Newswise — Johns Hopkins Medicine scientists have used glowing chemicals and other techniques to create a 3D map of the blood vessels and self-renewing “stem” cells that line and penetrate a mouse skull. The map provides precise locations of blood vessels and stem cells that scientists could eventually use to repair wounds and generate new bone and tissue in the skull.

“We need to see what’s happening inside the skull, including the relative locations of blood vessels and cells and how their organization changes during injury and over time,” says Warren Grayson, Ph.D., professor of biomedical engineering and director of the Laboratory for Craniofacial and Orthopaedic Tissue Engineering at the Johns Hopkins University School of Medicine. His lab focuses on developing biomaterials and transplanting stem cells into the skull to re-create missing bone tissue.

Other scientists have provided maps of small portions of blood vessels and stem cells in the mouse skull. “However, a larger picture of the skull gives us a better understanding of the entire vasculature and distribution of different stem cell types,” says Alexandra Rindone, graduate student at The Johns Hopkins University and School of Medicine and first author of the paper.

The new map, published Oct. 28 in Nature Communications, is a 3D view of the top of a mouse skull — its cranial bone, or calvaria — which is made up of four connected skull bones.

To create the map, which includes hundreds of thousands of cells, the Johns Hopkins researchers used four key techniques to pinpoint vessels and cells.

First, they used immunofluorescence to tag molecules on the surface of a variety of blood vessels and stem cells with a fluorescent, or glowing, chemical.

Then, the scientists use a chemical compound that helps light penetrate the skull without scattering — a method called optical tissue clearing. “It makes the skull appear like glass,” says Rindone.

To take the 3D image, the scientists used a lightsheet microscope, a device that takes images of large sections of tissue at high resolution and rapid speed, but minimizes photobleaching. “This tool helps us avoid deterioration of the fluorescent dye when tissues are exposed to light sources for a long time,” says Rindone.

Finally, they used computer software to identify and segment the skull’s 3D cellular structures and re-create the structures’ spatial coordinates and volumes. “This shows us the prevalence of stem and bone cells and their orientation in the skull,” says Rindone.

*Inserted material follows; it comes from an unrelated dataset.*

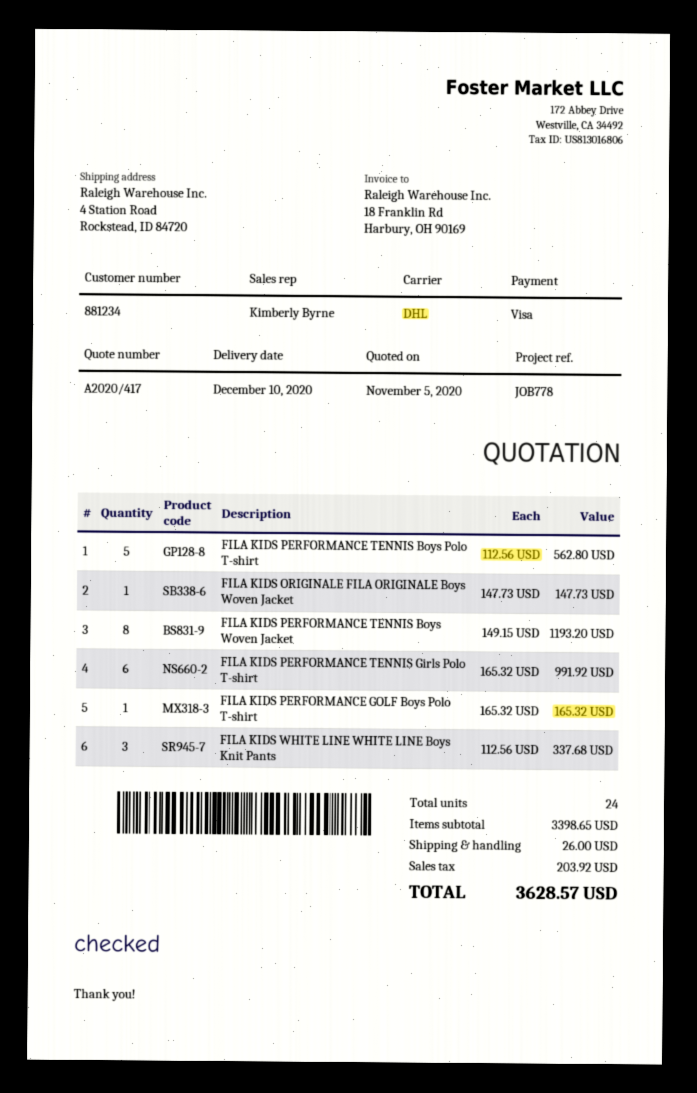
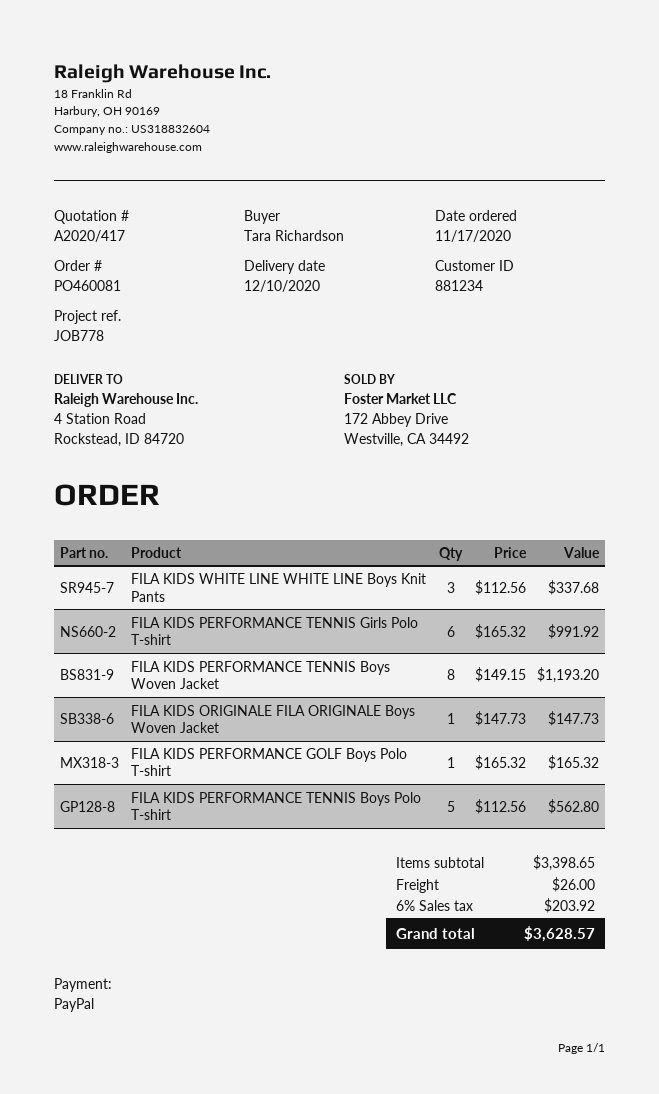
payment method: Visa -> PayPal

The map revealed previously unknown niches in the skull where stem cells reside, particularly near structures called the transcortical canals, which are small channels that penetrate the skull bone and connect the outer linings of the skull to the cavities in the center that contain bone marrow.

The Johns Hopkins scientists are working to adapt the 3D map-making method to image the human skull, which is challenging because of the human skull’s large size and how light passes through it. Yet, the method could be used to make 3D maps of cell types within bone and other human tissues.

The research was supported by the National Science Foundation, the National Institutes of Health’s National Institute for Dental and Craniofacial Research (F31DE029109, R01DE027957), the ARCS Foundation Metropolitan Washington Chapter and the National Institutes of Health’s Shared Instrumentation Grant (1S10OD020152-01A1).

Other scientists who contributed to the work include Xiaonan Liu from Nanfang Hospital, Southern Medical University in China; Stephanie Farhat and Daniel Coutu at the University of Ottawa; and Alexander Perdomo-Pantoja, Timothy Witham and Mei Wan from Johns Hopkins.